С рынка мы ехали долгим трамваем. Домишко ее стоял в тихом переулке. В темной комнатке пахло уксусом. В углу стоял топчанчик, который тут же сломался подо мной. И старушка, поохав, принесла из своей комнатенки пачку книг в твердых переплетах. Это был словарь издания Брокгауза и Ефрона. На словаре топчан держался хорошо.
Старушка — я звал ее тетя Варвара — целыми днями шныряла по всем местам, где что-то «отоваривали» или меняли. Меня удивляла ее активность. Временами казалось, она просто убивала время, создавала иллюзию деятельности на пустом месте, так как меняла она, как говорится, шило на мыло, а тратила массу времени и энергии, весьма дефицитной в ее преклонном возрасте.
Неделя эта прошла в чтении. В комнатушке, куда я получил доступ после двухдневной проверки на «честность», была масса книг, неизвестно кому ранее принадлежавших. Я читал и днем и ночью, благо ночи стояли лунные и можно было видеть буквы, примостившись у окошка. Керосин мы экономили.
Днем я ездил в военкомат на медкомиссии, в райком комсомола, где наконец был записан в добровольческую бригаду.
Вечером обычно я проникал на концерты.
Однажды на концерте Якова Флиера я увидел Лену. Она сидела в партере, и я с галерки хорошо видел ее полупрофиль, так как место у нее было на самом краю полукружием расположенного ряда. На ней было черное платье, очень скромное. Лицо бледное. Руки крепко сжимали поручни кресла. Рядом сидел какой-то чернявый курсант-медик. Он все пытался положить свою руку на Ленину, но она снимала локоть и нервно поводила плечом. Они совсем не разговаривали. Я ушел до перерыва, хотя во втором отделении Флиер должен был играть Шопена.

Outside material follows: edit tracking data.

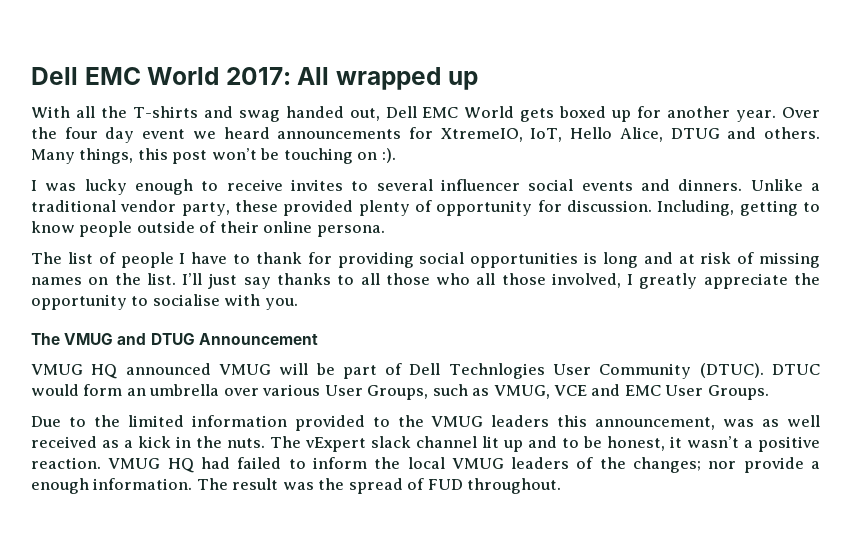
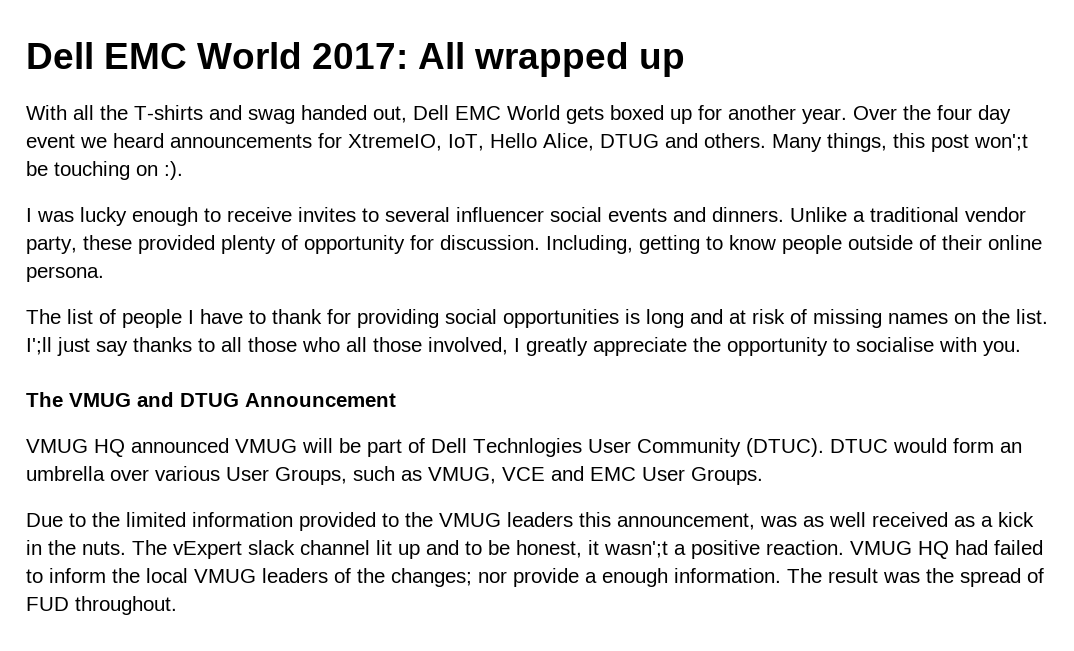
- Many things, this post won’t be touching on :).
+ Many things, this post won';t be touching on :).
- I’ll just say thanks to all those who all those involved, I greatly appreciate the opportunity to socialise with you.
+ I';ll just say thanks to all those who all those involved, I greatly appreciate the opportunity to socialise with you.
- The vExpert slack channel lit up and to be honest, it wasn’t a positive reaction.
+ The vExpert slack channel lit up and to be honest, it wasn';t a positive reaction.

Я шел пешком довольно долго. Ночь была темная. Дома стояли настороженно, казались живыми. Никогда я не чувствовал себя таким одиноким. Разбередила меня и музыка, конечно. У меня было такое чувство, как будто в мире не осталось ни одного живого человека, как будто все вымерли и остались только Лена и этот чернявенький курсант… Сейчас я пишу, и мне смешно. Уже тогда я знал, что никакого чувства к Лене нет. Но, может быть, человеческая душа так устроена — обидно за себя, за то, что ты одинок, и кто-то же должен быть ответствен за наше одиночество?
Если бы был Борис! Он один понимал меня. Понимал, ничего не говоря, только улыбаясь. Он вовремя начинал дурачиться, вовремя потому, что в самых откровенных местах мы оба одновременно чувствовали, что нельзя перейти какую-то грань. Я до сих пор считаю, что дружба — это вовсе не абсолютная откровенность, которая выгребает до дна остатки наших тайн. Я содрогаюсь при мысли, что Борис мог бы нашептывать мне, например, о своих чувствах к девчонкам, Есть вещи, которые мы понимаем без слов. Говорят, у девчонок это все иначе. Наверное, не у всех. Ту же Лену не могу представить выворачивающейся наизнанку перед какой-нибудь подругой или этим чернявым… Дался он мне, однако! Теперь я буду думать о Борисе. Он воюет там, ничего не подозревая…
АЗОРСКИЕ ОСТРОВА
Если бы войны не было, все могло сложиться иначе. Но к чему гадать? Когда играешь в шахматы, можно каждый ход проверить на доске вперед и назад. В жизни так не бывает. Да и просто никому не нужно это занятие.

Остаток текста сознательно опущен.